Bill took the tan cap in his hands. Joe took the brown fedora.”This one’s Ad’s, my brother’s,” said Bill.

“You sure about that?” Hedricks asked.

“Yeah. That’s Ad’s cap, all right,” said Joe. “Calls it his ‘luck hat.’ “

“What about the fedora?” asked Hedricks.

“Never seen it before. You, Joe?” Bill asked.

“No. I don’t think it’s Ad’s,” said Joe. “Says on the inside here, ‘Cruiser’ from the May Company, size 7 3⁄8.”

Bill examined the inside band, and then looked inside Ad’s cap. The worn label displayed size 71⁄8. “Different sizes,” said Bill. Hedricks had already noticed. They looked inside Ad’s Cap. The worn label displayed size. 7 1/8.

“Different sizes,” said Bill.

Hedricks returned to his patrol car to place the hats on the front seat. “I’m going to walk along the creek and see if I can find anything,”

Joe said. “Ray, why don’t you come along with me? You go upstream. I’ll search down.”

Each hiked slowly, struggling a hundred yards along the stream, and saw nothing. Bill and Hedricks combed the roadway on the bridge’s ends. Bill saw what appeared to be tire marks, scratching out gravel, headed east on State Road 70. The four men gathered around the tire tracks.

“Looks like someone left in a hurry,” said Bill.

“Maybe some souped-up job,” said Joe softly.

“Based on the tire size, it’s probably stock,” said Hedricks.

Uneasy silence fell over the men. They could hear the shallow creek rippling over the rocky creek bed and the wind whistling as a crow cawed in the distance, all producing an eerie cacophony.
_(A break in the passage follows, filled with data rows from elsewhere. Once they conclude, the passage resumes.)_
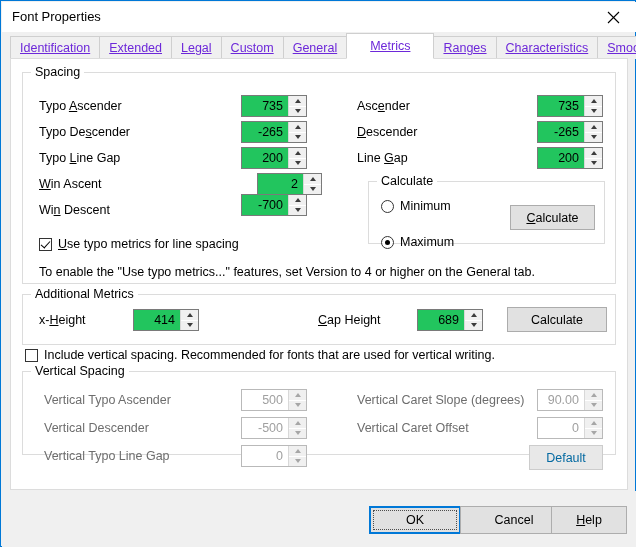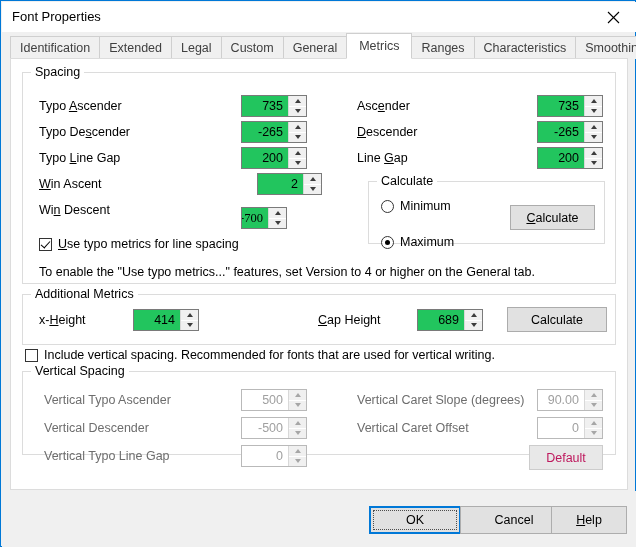--- a/index.html
+++ b/index.html
@@ -57,32 +57,33 @@
     height: 23px;
     box-sizing: border-box;
     border: 1px solid #cfcfcf;
     border-bottom: none;
     background: #f0f0f0;
     display: flex;
     align-items: center;
     padding: 0 9px;
     font-size: 12.5px;
     margin-right: -1px;
-    color: #404040;
+    color: #6d28d9;
     white-space: nowrap;
     position: relative;
     z-index: 1;
+    text-decoration: underline;
   }
   .tab.active {
     height: 26px;
     background: #ffffff;
     border: 1px solid #cfcfcf;
     border-bottom: 1px solid #ffffff;
     z-index: 3;
-    padding: 0 12px;
+    padding: 0 23px;
   }
 
   
   #tabpage {
     position: absolute;
     left: 9px; top: 57px;
     width: 618px; height: 432px;
     box-sizing: border-box;
     background: #ffffff;
     border: 1px solid #dcdcdc;
@@ -175,21 +176,21 @@
     border: 1px solid #acacac;
     background: #e1e1e1;
     display: flex;
     align-items: center;
     justify-content: center;
     font-size: 12.5px;
     color: #000;
     cursor: default;
     white-space: nowrap;
   }
-  .btn.disabled { color: #be185d; border-color: #cccccc; background: #e8e8e8; }
+  .btn.disabled { color: #0369a1; border-color: #cccccc; background: #e8e8e8; }
   .btn.dialog {
     background: #e1e1e1;
     border: 1px solid #adadad;
   }
   .btn.default {
     border: 2px solid #0078d7;
     background: #e1e1e1;
   }
   .btn.default .focus-ring {
     position: absolute;
@@ -353,21 +354,21 @@
         <div class="spin-value">1002</div>
         <div class="spin-buttons">
           <div class="spin-btn up">
               <span class="arrow-up"></span>
             </div>
           <div class="spin-btn down">
               <span class="arrow-down"></span>
             </div>
         </div>
       </div>
-      <div class="spin" style="left:218px; top:134px; width:46px;font-family:Liberation Serif, serif;">
+      <div class="spin" style="left:218px; top:121px; width:66px;">
         <div class="spin-value">-700</div>
         <div class="spin-buttons">
           <div class="spin-btn up">
               <span class="arrow-up"></span>
             </div>
           <div class="spin-btn down">
               <span class="arrow-down"></span>
             </div>
         </div>
       </div>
Bill finally offered, “It looks to me like there’s only one explanation.”

“What’s that?” asked Joe.

“Ad’s been kidnapped.”

“Kidnapped!” barked Ray.

“Looks that way to me, too,” said Hedricks. “Hijacked.”

“There’s another possibility,” said Ray. “Ad could’ve taken somebody to the hospital and went in their car to save time, or maybe Ad was the one hurt.”

“And not call the brewery or pick up his car? It’s been more than four hours,” said Bill. “By the same token, if Ad had been taken to the hospital, they would’ve called by now. They’d have his billfold with his driver’s license, and there’s his car with the registration on the steering column. No, I’m afraid kidnapping’s the only scenario that makes sense.”